** EXTRACTED RECORDS follows **

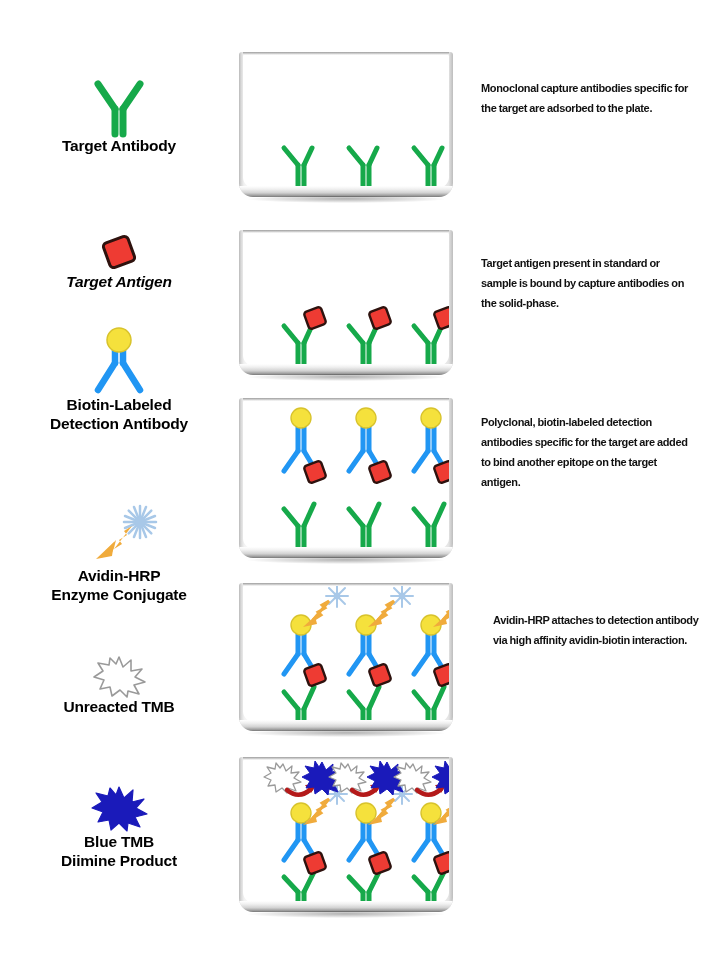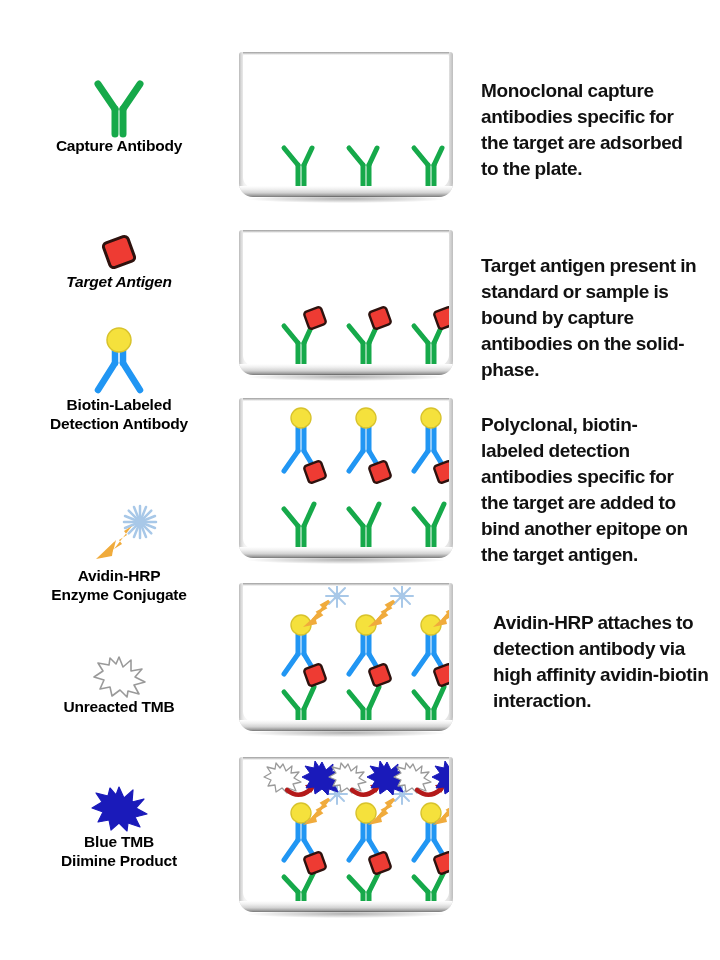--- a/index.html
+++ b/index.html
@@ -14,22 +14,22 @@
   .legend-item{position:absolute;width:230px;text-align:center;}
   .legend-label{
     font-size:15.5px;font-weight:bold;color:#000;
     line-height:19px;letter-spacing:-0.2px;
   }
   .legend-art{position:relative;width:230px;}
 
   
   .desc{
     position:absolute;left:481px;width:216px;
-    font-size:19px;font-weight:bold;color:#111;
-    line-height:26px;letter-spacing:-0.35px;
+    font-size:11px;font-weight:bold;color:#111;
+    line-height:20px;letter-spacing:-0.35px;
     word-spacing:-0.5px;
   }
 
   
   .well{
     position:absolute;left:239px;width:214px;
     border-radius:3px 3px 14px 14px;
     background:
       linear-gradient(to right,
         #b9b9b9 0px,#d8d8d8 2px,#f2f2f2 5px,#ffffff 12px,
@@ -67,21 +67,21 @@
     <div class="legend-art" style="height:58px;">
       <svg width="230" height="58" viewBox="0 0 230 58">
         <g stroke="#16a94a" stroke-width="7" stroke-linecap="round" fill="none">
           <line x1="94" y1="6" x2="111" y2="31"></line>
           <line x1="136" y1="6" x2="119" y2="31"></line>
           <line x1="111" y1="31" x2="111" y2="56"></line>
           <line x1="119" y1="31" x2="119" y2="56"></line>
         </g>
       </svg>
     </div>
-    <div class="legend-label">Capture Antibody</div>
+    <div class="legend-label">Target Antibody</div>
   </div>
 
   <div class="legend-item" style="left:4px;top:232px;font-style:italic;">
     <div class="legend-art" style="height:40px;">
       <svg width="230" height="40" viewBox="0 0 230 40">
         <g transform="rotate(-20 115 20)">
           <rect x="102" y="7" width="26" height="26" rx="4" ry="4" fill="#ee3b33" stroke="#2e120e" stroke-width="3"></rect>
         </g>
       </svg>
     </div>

** End of EXTRACTED RECORDS **

▶ [WHAT IS NEEDED]: Output the data above exactly, excluding images.

▶ [OUTPUT OF THE TASK]:
--- a/index.html
+++ b/index.html
@@ -14,22 +14,22 @@
   .legend-item{position:absolute;width:230px;text-align:center;}
   .legend-label{
     font-size:15.5px;font-weight:bold;color:#000;
     line-height:19px;letter-spacing:-0.2px;
   }
   .legend-art{position:relative;width:230px;}
 
   
   .desc{
     position:absolute;left:481px;width:216px;
-    font-size:19px;font-weight:bold;color:#111;
-    line-height:26px;letter-spacing:-0.35px;
+    font-size:11px;font-weight:bold;color:#111;
+    line-height:20px;letter-spacing:-0.35px;
     word-spacing:-0.5px;
   }
 
   
   .well{
     position:absolute;left:239px;width:214px;
     border-radius:3px 3px 14px 14px;
     background:
       linear-gradient(to right,
         #b9b9b9 0px,#d8d8d8 2px,#f2f2f2 5px,#ffffff 12px,
@@ -67,21 +67,21 @@
     <div class="legend-art" style="height:58px;">
       <svg width="230" height="58" viewBox="0 0 230 58">
         <g stroke="#16a94a" stroke-width="7" stroke-linecap="round" fill="none">
           <line x1="94" y1="6" x2="111" y2="31"></line>
           <line x1="136" y1="6" x2="119" y2="31"></line>
           <line x1="111" y1="31" x2="111" y2="56"></line>
           <line x1="119" y1="31" x2="119" y2="56"></line>
         </g>
       </svg>
     </div>
-    <div class="legend-label">Capture Antibody</div>
+    <div class="legend-label">Target Antibody</div>
   </div>
 
   <div class="legend-item" style="left:4px;top:232px;font-style:italic;">
     <div class="legend-art" style="height:40px;">
       <svg width="230" height="40" viewBox="0 0 230 40">
         <g transform="rotate(-20 115 20)">
           <rect x="102" y="7" width="26" height="26" rx="4" ry="4" fill="#ee3b33" stroke="#2e120e" stroke-width="3"></rect>
         </g>
       </svg>
     </div>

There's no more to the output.